「BG 身辺警護人」第3回感想 | 感想亭備忘録

感想亭備忘録

ドラマ、映画、小説について感想、解説、批評など。
願わくばたくさんの面白いコンテンツに出会えますように。

 

ストーリーは悪くなかったと思います。

大金の輸送→誘拐→狂言誘拐→誘拐というめまぐるしい展開には惹きつけられました。警察に通報できない状況で民間の警備会社に依頼するというのもそれなりに説得力があります。

 

惜しむらくはクライマックスシーンがスッキリしないというか、犯人側の頭が悪いと言うか。身代金を手に入れる前に人質に狂言じゃないことをバラす必要がどこにあったんでしょう。

橋からキムタクが落ちかけたシーンでも、「カバンだけ上げろ。さもなくば女の鼻を削ぎ落とすぞ。」とでもやっとけばよかったんじゃないですかね。

 

それと気になるのはキャラクターがだぶついていることです。多すぎます。今回で言えば菜々緒さんは完全に手持ち無沙汰。実行部隊がキムタクと斎藤工さん、情報収集が間宮祥太朗さん、ボスが上川隆也さんで、菜々緒さんの役のやることがないんです。

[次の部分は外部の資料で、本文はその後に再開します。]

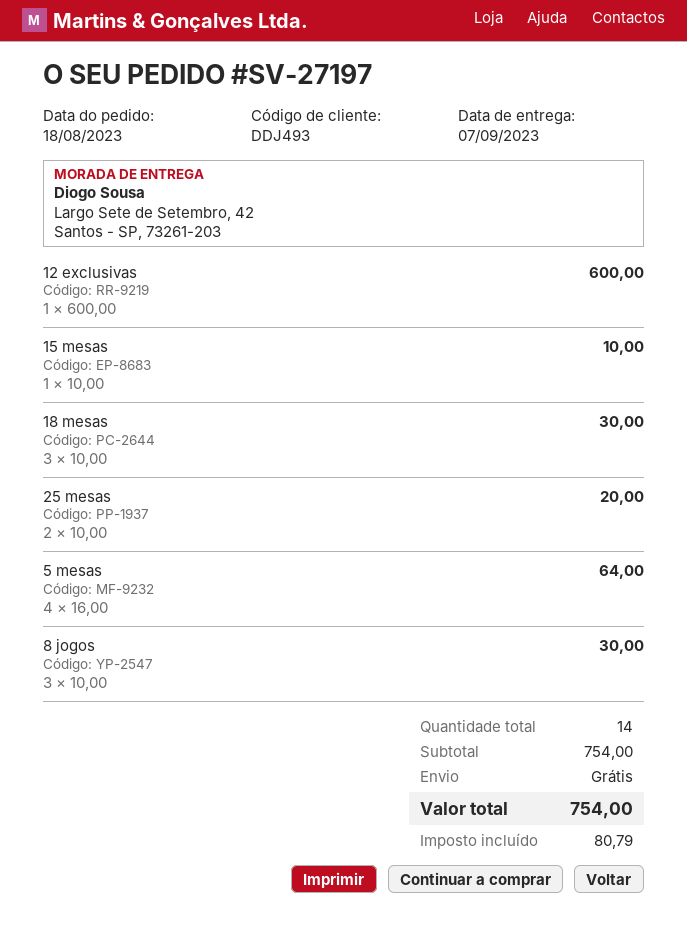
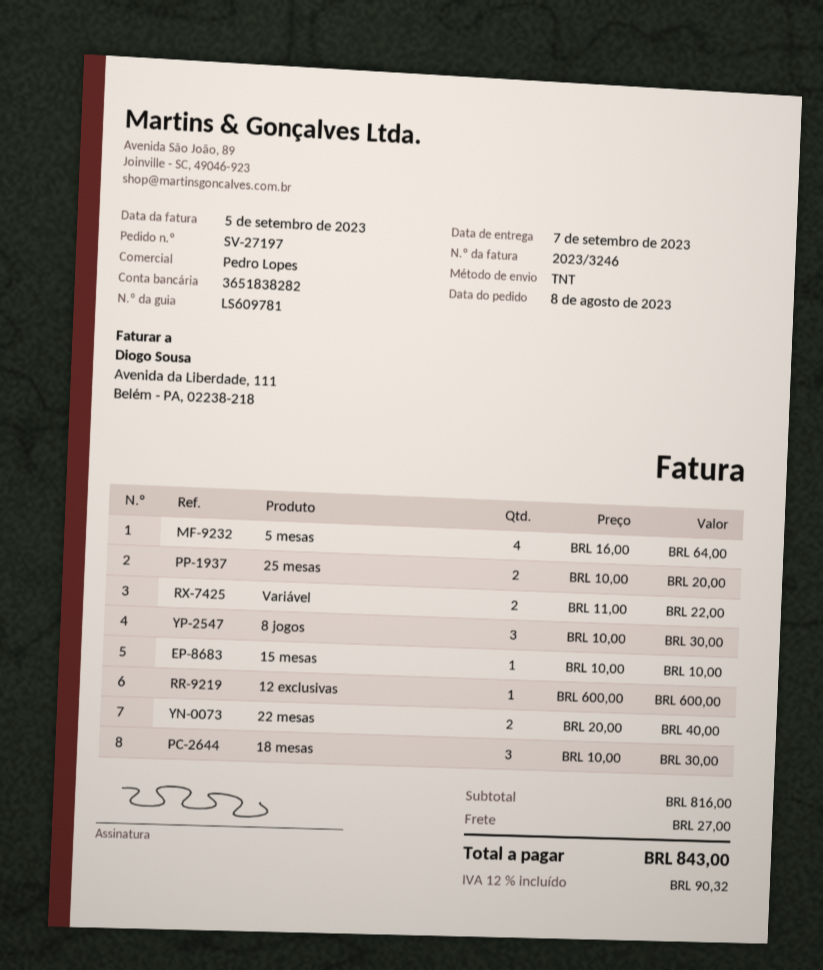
order date: 2023-08-18 -> 2023-08-08
Variável: none -> 2 x 11.00 = 22.00
22 mesas: none -> 2 x 20.00 = 40.00
subtotal: 754.00 -> 816.00
shipping: 0.00 -> 27.00
tax: 80.79 -> 90.32
total: 754.00 -> 843.00

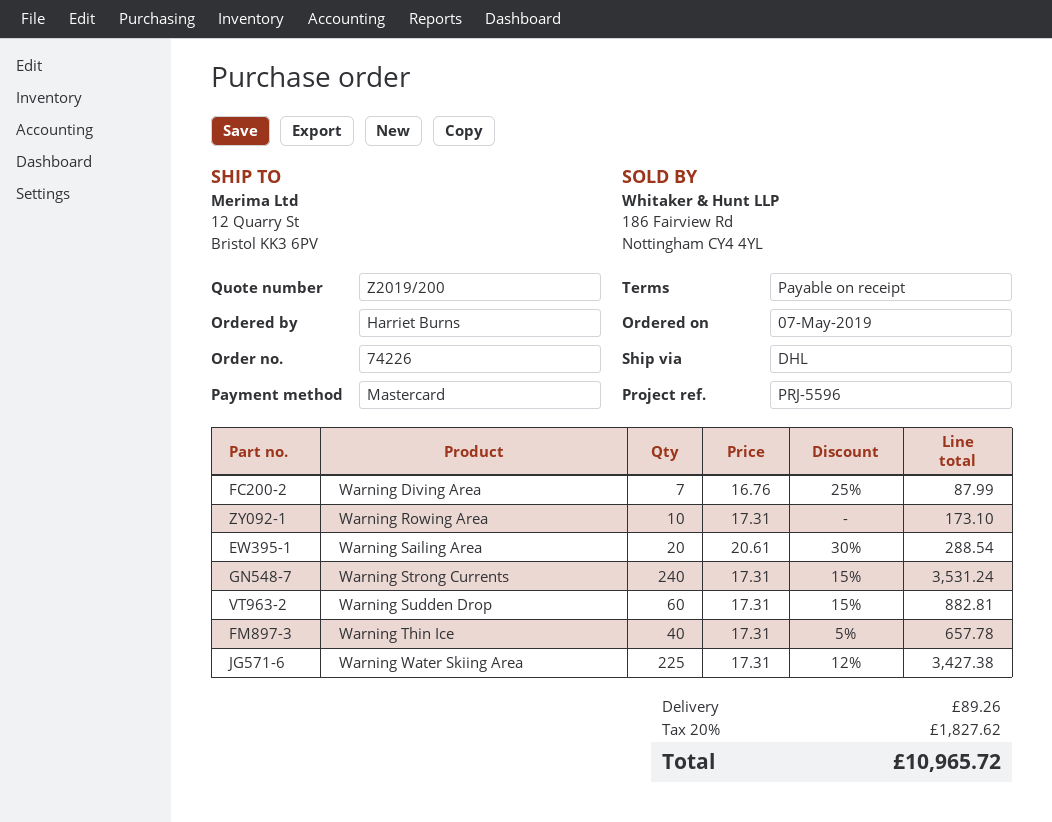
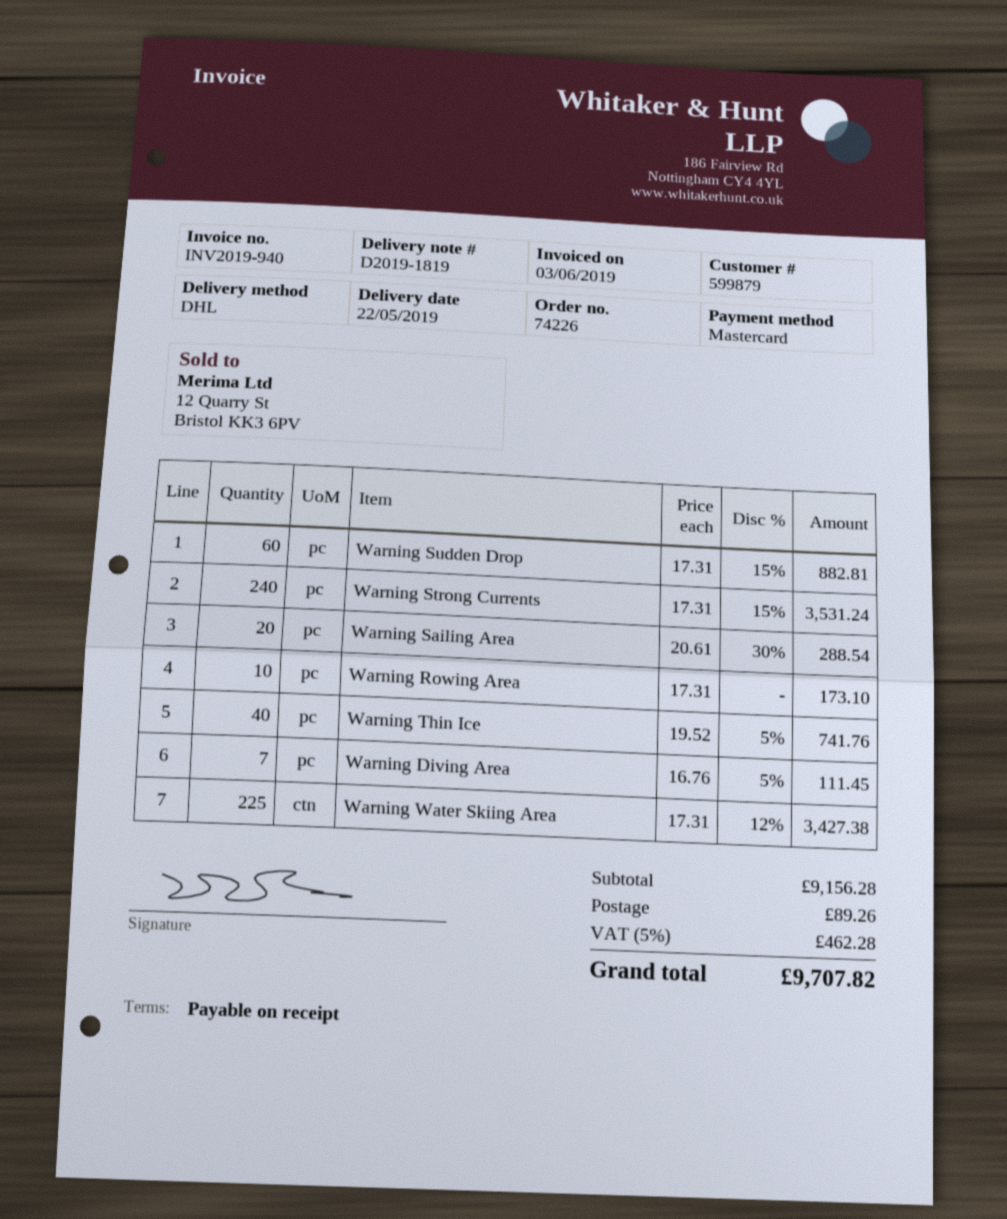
Warning Diving Area: 7 x 16.76 - 25% = 87.99 -> 7 x 16.76 - 5% = 111.45
Warning Thin Ice: 40 x 17.31 - 5% = 657.78 -> 40 x 19.52 - 5% = 741.76
tax: 20% = 1827.62 -> 5% = 462.28
total: 10965.72 -> 9707.82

そして斎藤工さんとのライバル関係がクローズアップされた結果、江口洋介さんも(次回以降のための前フリ部分はいいとして)無理矢理ストーリーに絡んできてるだけの不要なキャラクターになってしまいました。次回以降、江口さんとの関係に焦点が当たると今度はおそらく斎藤工さんの役の存在感が薄れてきてしまいそうです。

 

本来、斎藤工さんの役柄は菜々緒さんが兼任するべきだったと思います。女性でありながら優秀な警護人でドライビングテクニックが特徴で、主人公と対立しながら理解を深めていく役、という風にまとめてしまえばすっきりするのです。菜々緒さんを外すのもありなのですが、それだと華がない(笑)

 

まあ、色んな事情でこういうキャスティングなのでしょうが、それならきちんと使いこなしてほしいものです。

 

とは言え全体的にはそれなりに楽しめました。キムタク臭はそれほどでもありませんでしたし(笑)

まだまだ希望は持てると思っています。キムタクvs斎藤工、キムタクvs江口洋介、この二つのライバル関係をきちんと描ききるかどうか。ここに全てはかかっています。

次回は大臣警護を巡ってSPとの対立が浮き彫りになりそうです。ここからが正念場。頑張って欲しいと思います。